2022-01-02 Thread Harriet Bazley
On 2 Jan 2022 as I do recall,
  Andrew Hodgkinson  wrote:

> On 3 Jan 2022, at 6:44, Harriet Bazley wrote:
> 
> > How are these images supposed to work?
> >
> > [https://www.phantomlibrary.com/macabre-mystery-curse-of-the-nightingal](https://www.phantomlibrary.com/macabre-mystery-curse-of-the-nightingal)

[snip]


> They built a very over-complicated JavaScript system, that uses a custom 
> element wrapping a standard IMG tag in the hope that a browser will 
> ignore the outer custom element but render whatever it wraps.
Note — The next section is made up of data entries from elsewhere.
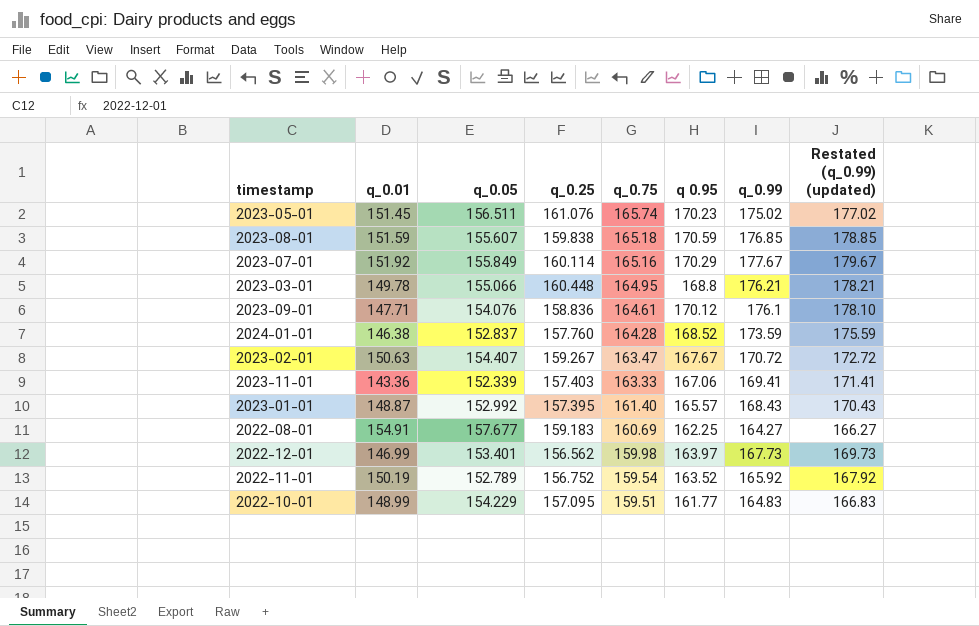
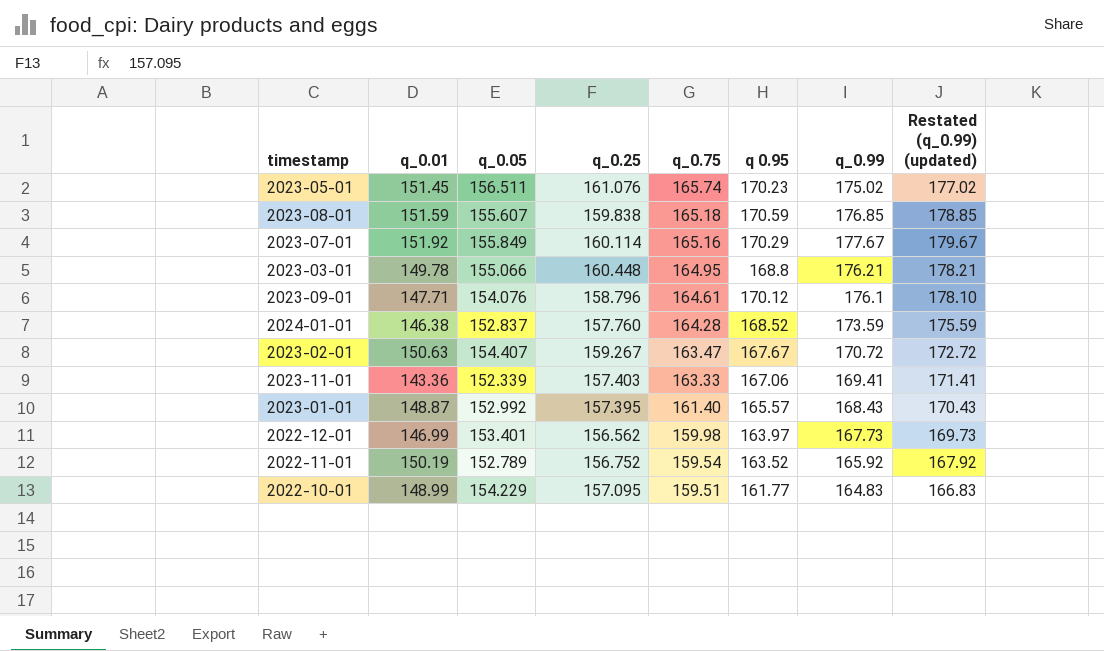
row 2022-08-01: 154.91 | 157.677 | 159.183 | 160.69 | 162.25 | 164.27 | 166.27 -> none
2023-09-01 | q_0.25: 158.836 -> 158.796

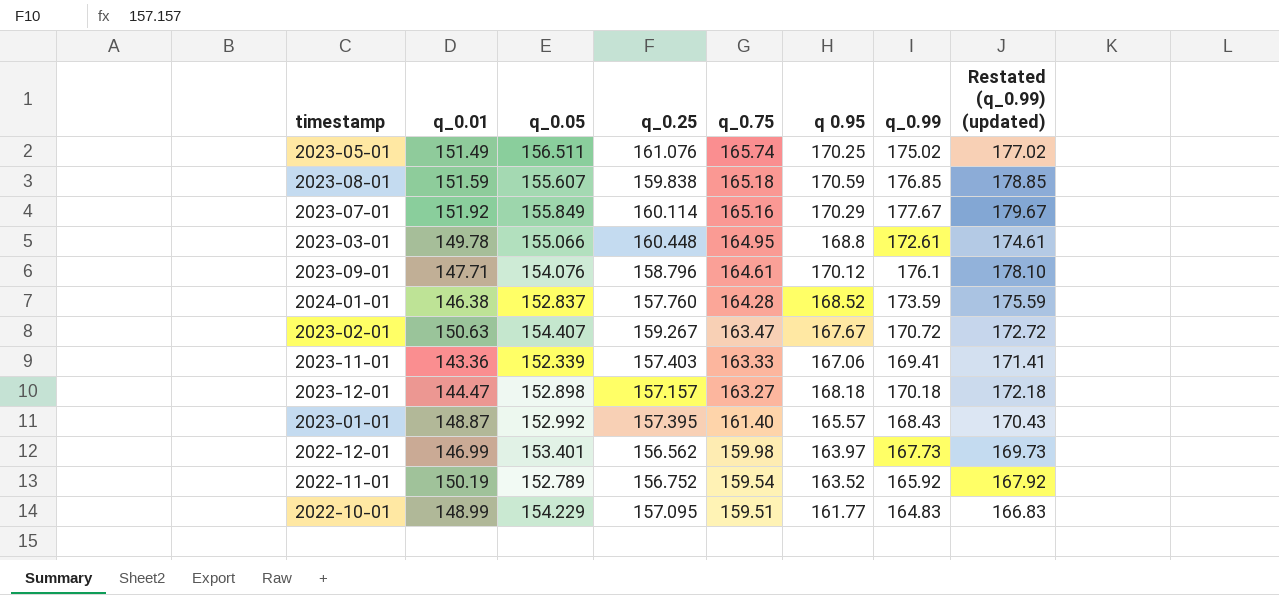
2023-05-01 | q_0.01: 151.45 -> 151.49
2023-05-01 | q 0.95: 170.23 -> 170.25
2023-03-01 | q_0.99: 176.21 -> 172.61
2023-03-01 | Restated (q_0.99) (updated): 178.21 -> 174.61
row 2023-12-01: none -> 144.47 | 152.898 | 157.157 | 163.27 | 168.18 | 170.18 | 172.18

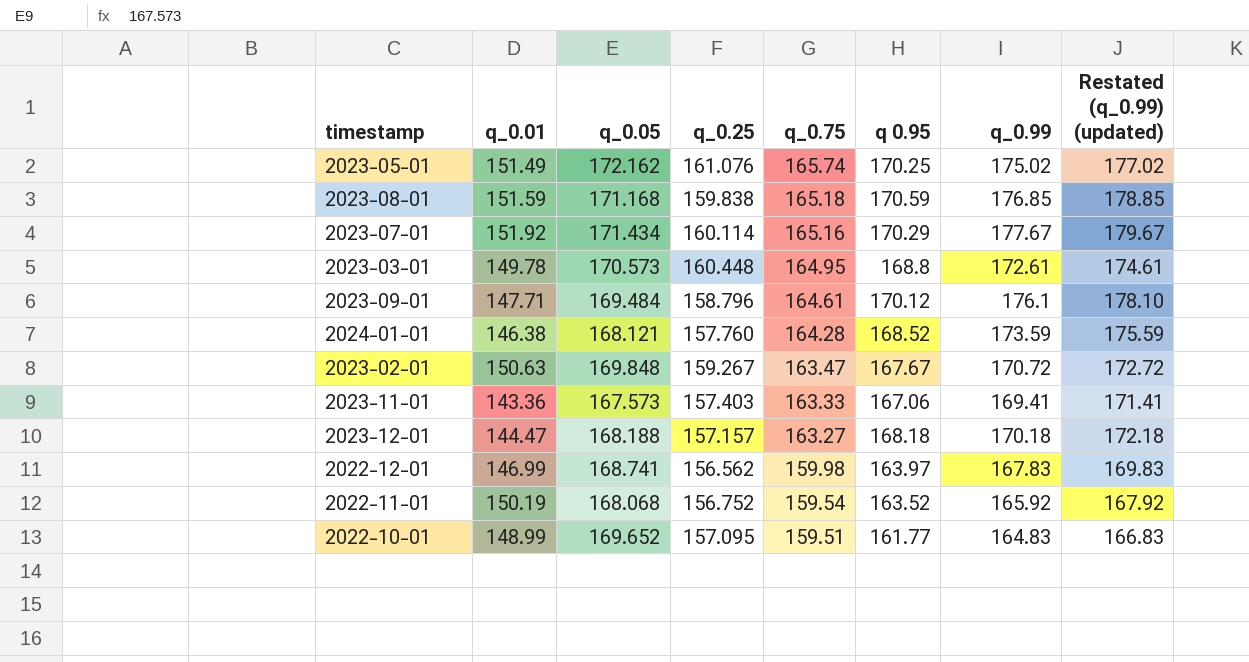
row 2023-01-01: 148.87 | 152.992 | 157.395 | 161.40 | 165.57 | 168.43 | 170.43 -> none
2023-05-01 | q_0.05: 156.511 -> 172.162
2023-08-01 | q_0.05: 155.607 -> 171.168
2023-07-01 | q_0.05: 155.849 -> 171.434
2023-03-01 | q_0.05: 155.066 -> 170.573
2023-09-01 | q_0.05: 154.076 -> 169.484
2024-01-01 | q_0.05: 152.837 -> 168.121
2023-02-01 | q_0.05: 154.407 -> 169.848
2023-11-01 | q_0.05: 152.339 -> 167.573
2023-12-01 | q_0.05: 152.898 -> 168.188
2022-12-01 | q_0.05: 153.401 -> 168.741
2022-12-01 | q_0.99: 167.73 -> 167.83
2022-12-01 | Restated (q_0.99) (updated): 169.73 -> 169.83
2022-11-01 | q_0.05: 152.789 -> 168.068
2022-10-01 | q_0.05: 154.229 -> 169.652

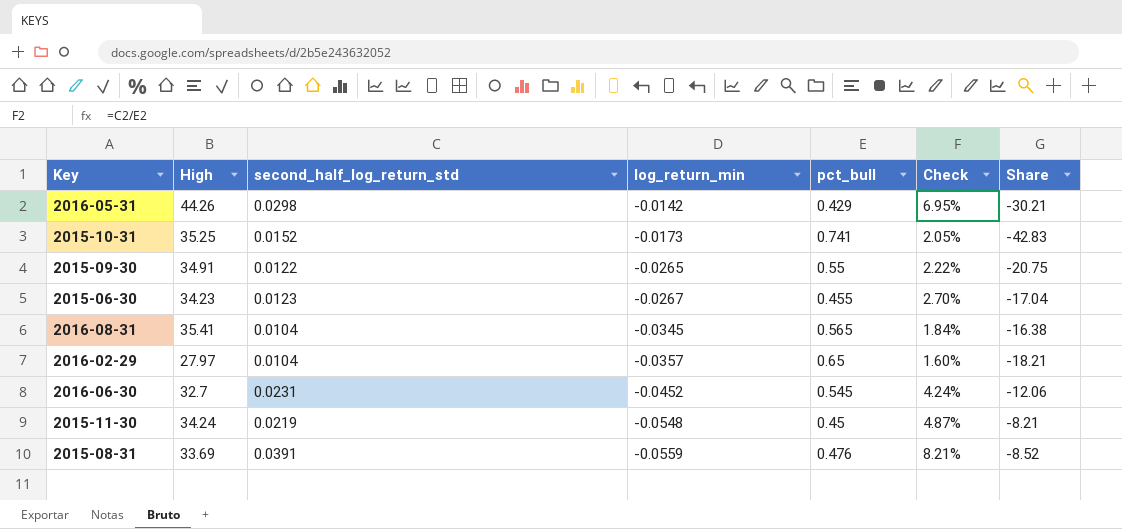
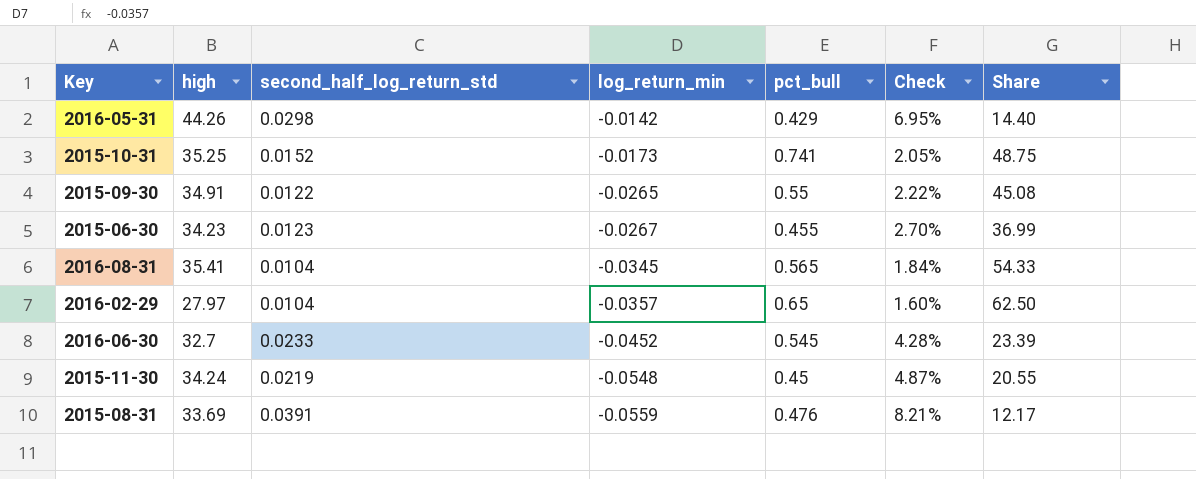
column name: High -> high
column Share | formula: [pct_bull] / [log_return_min] -> [pct_bull] / [second_half_log_return_std]
2016-06-30 | second_half_log_return_std: 0.0231 -> 0.0233
2016-06-30 | Check: 4.24% -> 4.28%

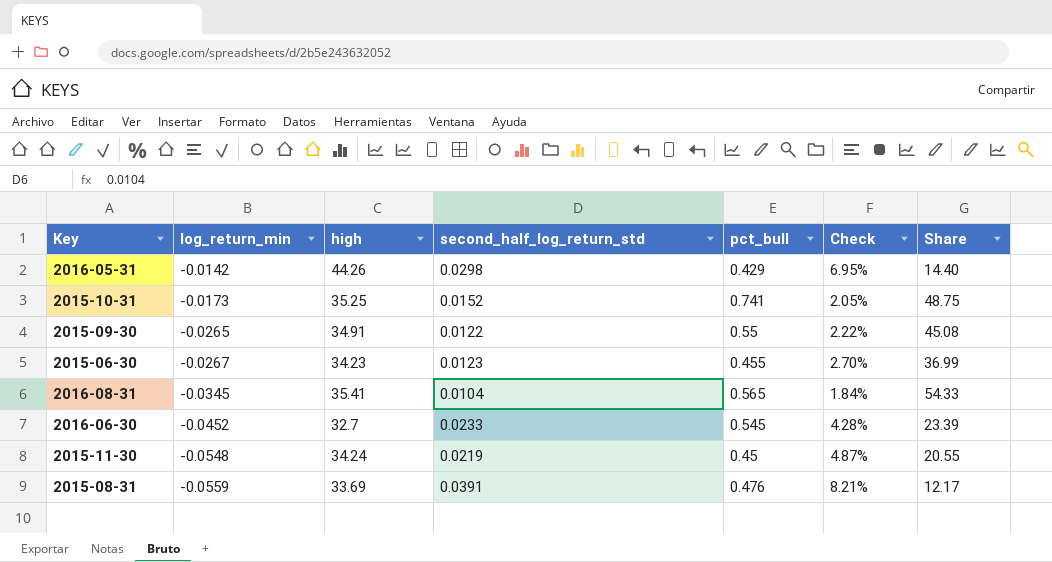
column log_return_min | position: 4 -> 2
row 2016-02-29: 27.97 | 0.0104 | -0.0357 | 0.65 | 1.60% | 62.50 -> none

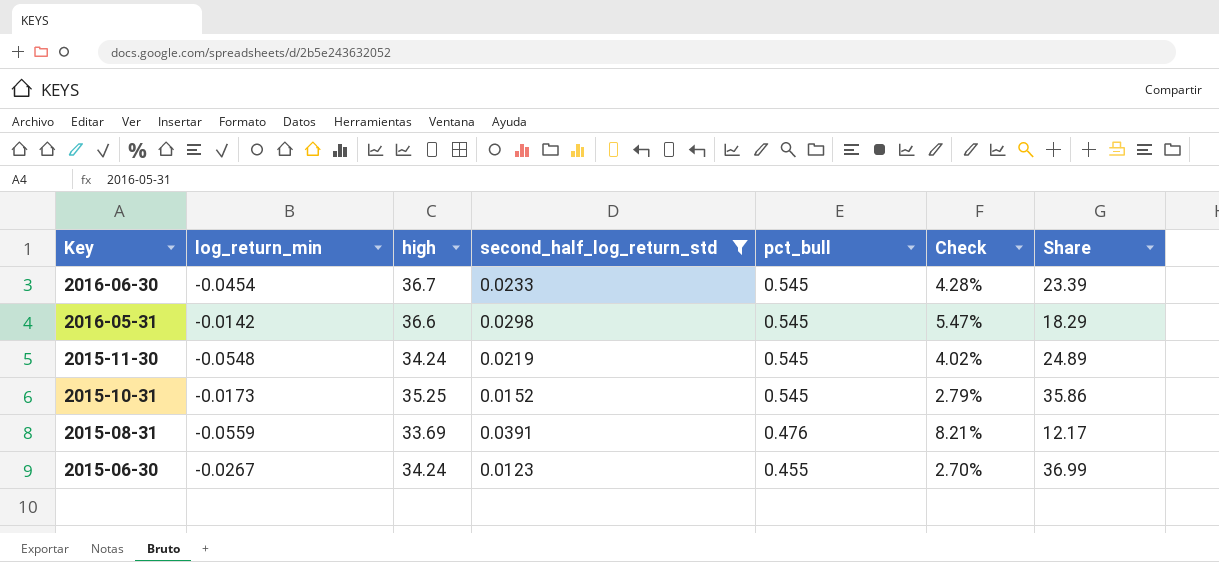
filter: none -> second_half_log_return_std >= 0.0123
row order: log_return_min descending -> Key descending
2016-06-30 | log_return_min: -0.0452 -> -0.0454
2016-06-30 | high: 32.7 -> 36.7
2016-05-31 | high: 44.26 -> 36.6
2016-05-31 | pct_bull: 0.429 -> 0.545
2016-05-31 | Check: 6.95% -> 5.47%
2016-05-31 | Share: 14.40 -> 18.29
2015-11-30 | pct_bull: 0.45 -> 0.545
2015-11-30 | Check: 4.87% -> 4.02%
2015-11-30 | Share: 20.55 -> 24.89
2015-10-31 | pct_bull: 0.741 -> 0.545
2015-10-31 | Check: 2.05% -> 2.79%
2015-10-31 | Share: 48.75 -> 35.86
2015-06-30 | high: 34.23 -> 34.24

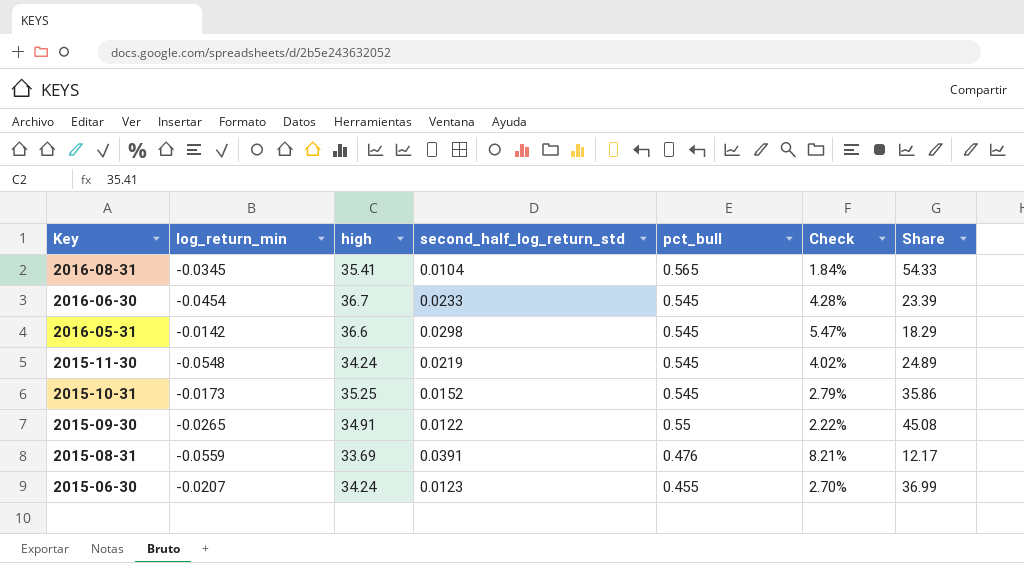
filter: second_half_log_return_std >= 0.0123 -> none
2015-06-30 | log_return_min: -0.0267 -> -0.0207

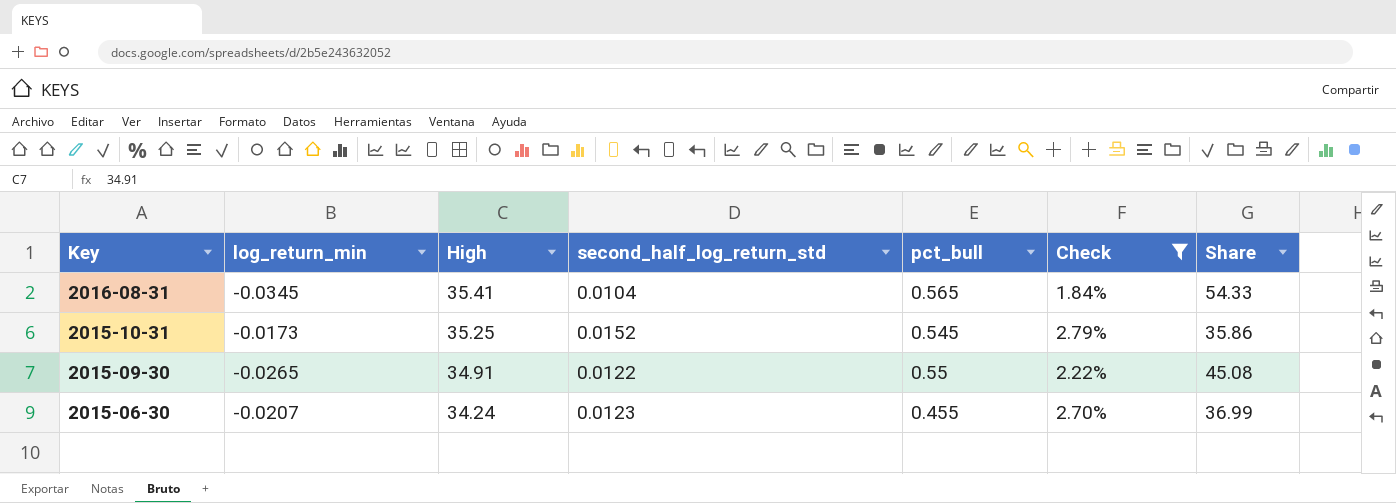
filter: none -> Check <= 2.79%
column name: high -> High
So, the 
> browser renders the standard `img` tag, which contains a low resolution 
> blurred preview of the actual image. JavaScript code looks for the 
> custom `wix-image` elements and parses parameters in the various `data` 
> attributes to work out how it's supposed to load and show the full 
> resolution image to the user.
> 

Thanks.   At least in this case there is a way in which one *can* view
the missing images via some source-diving if they appear to be relevant
to the body text - more and more sites on the Web seem to be showing up
with their photos missing, presumably due to similar just-in-time JS
loading techniques.

-- 
Harriet Bazley ==  Loyaulte me lie ==

I like work; it fascinates me; I can sit and look at it for hours.